◆ Your instructions ◆
Exclude the pictures from your copy, and reproduce each entry below verbatim.

(Stored items)
[Start of section]
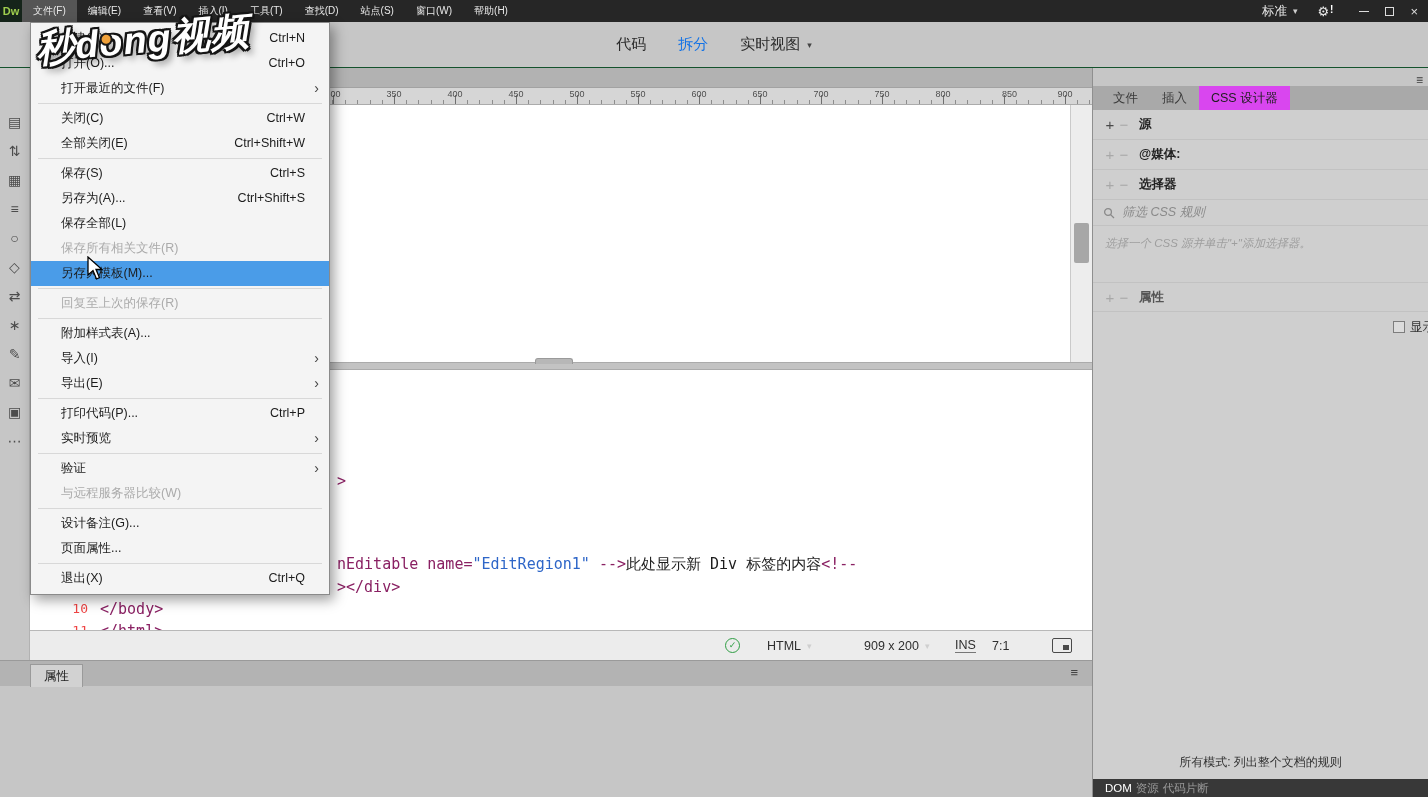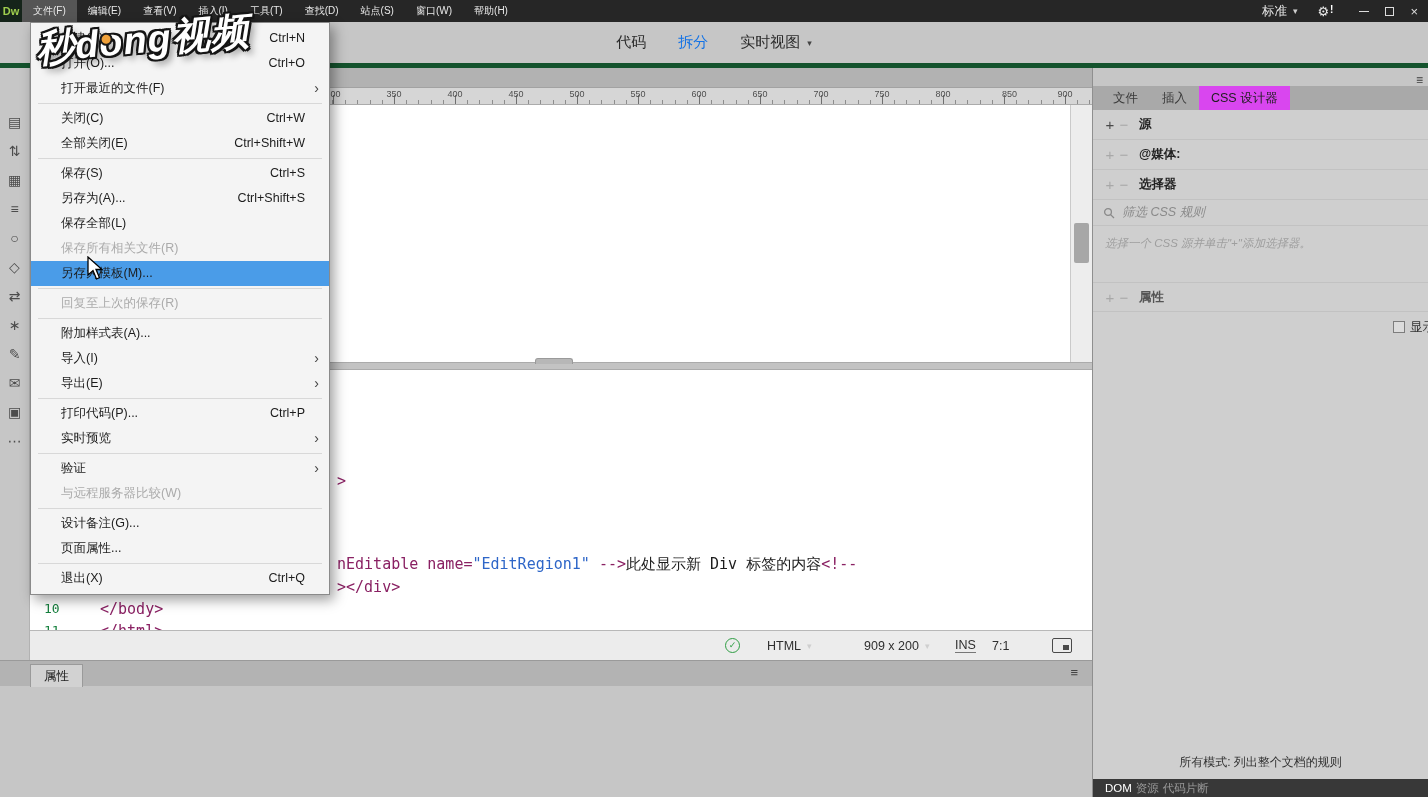--- a/index.html
+++ b/index.html
@@ -18,21 +18,21 @@
   .ws-btn{font-size:12.5px;display:flex;align-items:center;gap:6px;}
   .caret{font-size:9px;color:#cfcfcf;}
   .gear{font-size:13px;display:flex;align-items:flex-start;gap:1px;}
   .gear b{font-size:10px;color:#fff;}
   .win-controls{display:flex;align-items:center;gap:16px;margin-left:6px;}
   .wc-min{width:10px;height:1px;background:#ddd;}
   .wc-max{width:9px;height:9px;border:1px solid #ddd;}
   .wc-close{font-size:13px;color:#ddd;line-height:1;}
 
   
-  .toolbar2{position:absolute;top:22px;left:0;right:0;height:46px;background:#c6c6c6;border-bottom:5px solid #14532d;
+  .toolbar2{position:absolute;top:22px;left:0;right:0;height:46px;background:#c6c6c6;border-bottom:1px solid #14532d;
             display:flex;align-items:center;justify-content:center;gap:32px;font-size:15px;color:#2b2b2b;}
   .tb2-item{display:flex;align-items:center;gap:7px;}
   .tb2-split{color:var(--accent-blue,#1473e6);}
   .toolbar2 .caret{color:#444;}
 
   
   .left-strip{position:absolute;left:0;top:68px;width:30px;height:592px;background:#c6c6c6;border-right:1px solid #b2b2b2;
               display:flex;flex-direction:column;align-items:center;padding-top:45px;gap:11px;}
   .strip-icon{width:18px;height:18px;font-size:14px;line-height:18px;text-align:center;color:#4c4c4c;}
 
@@ -47,21 +47,21 @@
     background-position:303px bottom,303px bottom;}
   .ruler span{position:absolute;top:1px;width:26px;margin-left:-13px;text-align:center;font-size:9px;color:#4f4f4f;}
   .design{position:relative;height:257px;background:#ffffff;}
   .vscroll{position:absolute;right:0;top:0;width:22px;height:100%;background:#ededed;border-left:1px solid #cacaca;}
   .vthumb{position:absolute;left:3px;right:3px;top:118px;height:40px;background:#a7a7a7;border-radius:2px;}
   .splitbar{position:relative;height:8px;background:#c3c3c3;border-top:1px solid #ababab;border-bottom:1px solid #ababab;}
   .grip{position:absolute;left:505px;top:-5px;width:38px;height:6px;background:#b7b7b7;border:1px solid #9a9a9a;border-bottom:none;border-radius:3px 3px 0 0;}
   .codeview{position:relative;height:260px;background:#fff;overflow:hidden;
             font-family:"DejaVu Sans Mono",monospace;font-size:15px;}
   .code-line{position:absolute;left:0;right:0;height:22px;line-height:22px;}
-  .lnum{position:absolute;left:14px;width:44px;text-align:left;color:#15803d;font-size:13px;}
+  .lnum{position:absolute;left:14px;width:44px;text-align:right;color:#ef4444;font-size:13px;}
   .segs{position:absolute;white-space:pre;}
   .c-tag{color:#8a2163;} .c-string{color:#2e66c8;} .c-plain{color:#1c1c1c;}
 
   
   .statusbar{position:relative;height:30px;background:#ececec;border-top:1px solid #b8b8b8;font-size:12.5px;color:#2f2f2f;}
   .sb-abs{position:absolute;top:0;height:100%;display:flex;align-items:center;gap:6px;}
   .sb-check{width:15px;height:15px;border:1.5px solid var(--valid-green,#2f9e44);border-radius:50%;
             color:var(--valid-green,#2f9e44);font-size:9px;line-height:12px;text-align:center;}
   .sb-ins{border-bottom:1px solid #777;}
   .sb-preview{width:20px;height:15px;border:1.5px solid #4a4a4a;border-radius:2px;position:relative;}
[End of section]
◆ Task answer ◆
--- a/index.html
+++ b/index.html
@@ -18,21 +18,21 @@
   .ws-btn{font-size:12.5px;display:flex;align-items:center;gap:6px;}
   .caret{font-size:9px;color:#cfcfcf;}
   .gear{font-size:13px;display:flex;align-items:flex-start;gap:1px;}
   .gear b{font-size:10px;color:#fff;}
   .win-controls{display:flex;align-items:center;gap:16px;margin-left:6px;}
   .wc-min{width:10px;height:1px;background:#ddd;}
   .wc-max{width:9px;height:9px;border:1px solid #ddd;}
   .wc-close{font-size:13px;color:#ddd;line-height:1;}
 
   
-  .toolbar2{position:absolute;top:22px;left:0;right:0;height:46px;background:#c6c6c6;border-bottom:5px solid #14532d;
+  .toolbar2{position:absolute;top:22px;left:0;right:0;height:46px;background:#c6c6c6;border-bottom:1px solid #14532d;
             display:flex;align-items:center;justify-content:center;gap:32px;font-size:15px;color:#2b2b2b;}
   .tb2-item{display:flex;align-items:center;gap:7px;}
   .tb2-split{color:var(--accent-blue,#1473e6);}
   .toolbar2 .caret{color:#444;}
 
   
   .left-strip{position:absolute;left:0;top:68px;width:30px;height:592px;background:#c6c6c6;border-right:1px solid #b2b2b2;
               display:flex;flex-direction:column;align-items:center;padding-top:45px;gap:11px;}
   .strip-icon{width:18px;height:18px;font-size:14px;line-height:18px;text-align:center;color:#4c4c4c;}
 
@@ -47,21 +47,21 @@
     background-position:303px bottom,303px bottom;}
   .ruler span{position:absolute;top:1px;width:26px;margin-left:-13px;text-align:center;font-size:9px;color:#4f4f4f;}
   .design{position:relative;height:257px;background:#ffffff;}
   .vscroll{position:absolute;right:0;top:0;width:22px;height:100%;background:#ededed;border-left:1px solid #cacaca;}
   .vthumb{position:absolute;left:3px;right:3px;top:118px;height:40px;background:#a7a7a7;border-radius:2px;}
   .splitbar{position:relative;height:8px;background:#c3c3c3;border-top:1px solid #ababab;border-bottom:1px solid #ababab;}
   .grip{position:absolute;left:505px;top:-5px;width:38px;height:6px;background:#b7b7b7;border:1px solid #9a9a9a;border-bottom:none;border-radius:3px 3px 0 0;}
   .codeview{position:relative;height:260px;background:#fff;overflow:hidden;
             font-family:"DejaVu Sans Mono",monospace;font-size:15px;}
   .code-line{position:absolute;left:0;right:0;height:22px;line-height:22px;}
-  .lnum{position:absolute;left:14px;width:44px;text-align:left;color:#15803d;font-size:13px;}
+  .lnum{position:absolute;left:14px;width:44px;text-align:right;color:#ef4444;font-size:13px;}
   .segs{position:absolute;white-space:pre;}
   .c-tag{color:#8a2163;} .c-string{color:#2e66c8;} .c-plain{color:#1c1c1c;}
 
   
   .statusbar{position:relative;height:30px;background:#ececec;border-top:1px solid #b8b8b8;font-size:12.5px;color:#2f2f2f;}
   .sb-abs{position:absolute;top:0;height:100%;display:flex;align-items:center;gap:6px;}
   .sb-check{width:15px;height:15px;border:1.5px solid var(--valid-green,#2f9e44);border-radius:50%;
             color:var(--valid-green,#2f9e44);font-size:9px;line-height:12px;text-align:center;}
   .sb-ins{border-bottom:1px solid #777;}
   .sb-preview{width:20px;height:15px;border:1.5px solid #4a4a4a;border-radius:2px;position:relative;}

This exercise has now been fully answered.